## Requirement
Each line below must be reproduced exactly, though the pictures are to be dropped.

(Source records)
== Segment start ==

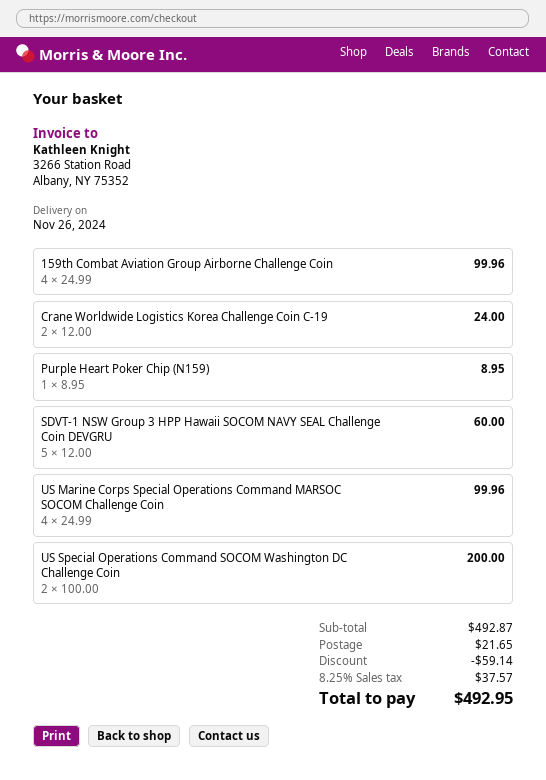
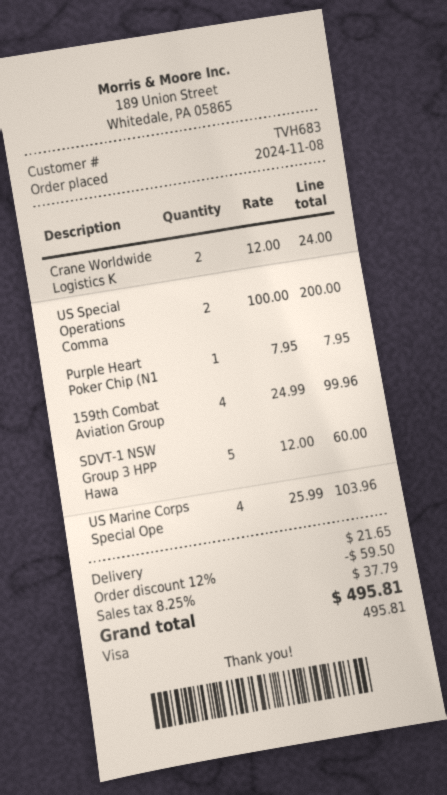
Purple Heart Poker Chip (N159): 1 x 8.95 = 8.95 -> 1 x 7.95 = 7.95
US Marine Corps Special Operations Command MARSOC SOCOM Challenge Coin: 4 x 24.99 = 99.96 -> 4 x 25.99 = 103.96
discount: 59.14 -> 59.50
tax: 8.25% = 37.57 -> 8.25% = 37.79
total: 492.95 -> 495.81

== Segment end ==

## Task output
Purple Heart Poker Chip (N159): 1 x 8.95 = 8.95 -> 1 x 7.95 = 7.95
US Marine Corps Special Operations Command MARSOC SOCOM Challenge Coin: 4 x 24.99 = 99.96 -> 4 x 25.99 = 103.96
discount: 59.14 -> 59.50
tax: 8.25% = 37.57 -> 8.25% = 37.79
total: 492.95 -> 495.81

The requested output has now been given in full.